§ **EXERCISE**: Print all of the entries exactly, minus the pictures.

§ **MATERIAL FOR THIS EXERCISE**:
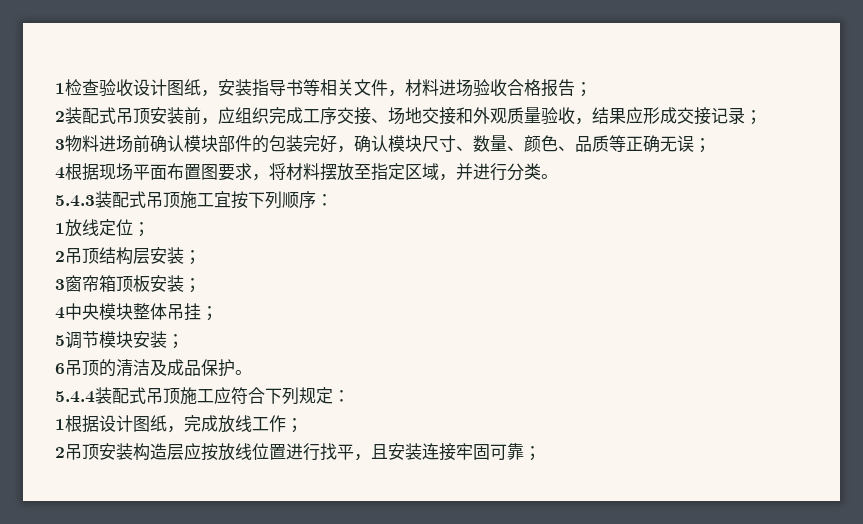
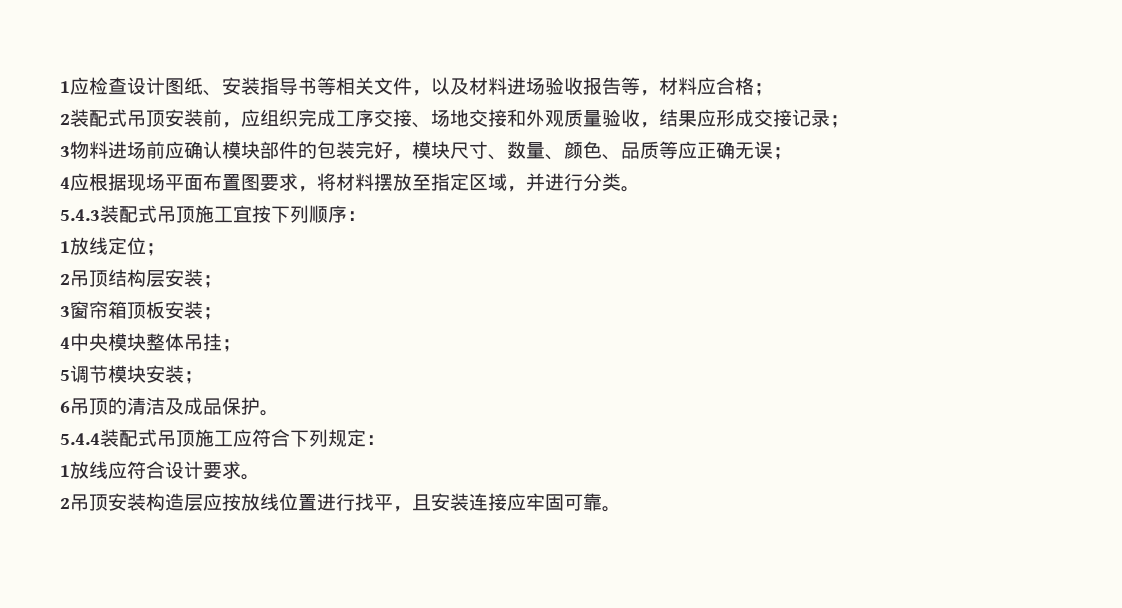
- 1检查验收设计图纸，安装指导书等相关文件，材料进场验收合格报告；
+ 1应检查设计图纸、安装指导书等相关文件，以及材料进场验收报告等，材料应合格；
- 3物料进场前确认模块部件的包装完好，确认模块尺寸、数量、颜色、品质等正确无误；
+ 3物料进场前应确认模块部件的包装完好，模块尺寸、数量、颜色、品质等应正确无误；
- 4根据现场平面布置图要求，将材料摆放至指定区域，并进行分类。
+ 4应根据现场平面布置图要求，将材料摆放至指定区域，并进行分类。
- 1根据设计图纸，完成放线工作；
+ 1放线应符合设计要求。
- 2吊顶安装构造层应按放线位置进行找平，且安装连接牢固可靠；
+ 2吊顶安装构造层应按放线位置进行找平，且安装连接应牢固可靠。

§ **REPLY TO THE TASK**:
- 1检查验收设计图纸，安装指导书等相关文件，材料进场验收合格报告；
+ 1应检查设计图纸、安装指导书等相关文件，以及材料进场验收报告等，材料应合格；
- 3物料进场前确认模块部件的包装完好，确认模块尺寸、数量、颜色、品质等正确无误；
+ 3物料进场前应确认模块部件的包装完好，模块尺寸、数量、颜色、品质等应正确无误；
- 4根据现场平面布置图要求，将材料摆放至指定区域，并进行分类。
+ 4应根据现场平面布置图要求，将材料摆放至指定区域，并进行分类。
- 1根据设计图纸，完成放线工作；
+ 1放线应符合设计要求。
- 2吊顶安装构造层应按放线位置进行找平，且安装连接牢固可靠；
+ 2吊顶安装构造层应按放线位置进行找平，且安装连接应牢固可靠。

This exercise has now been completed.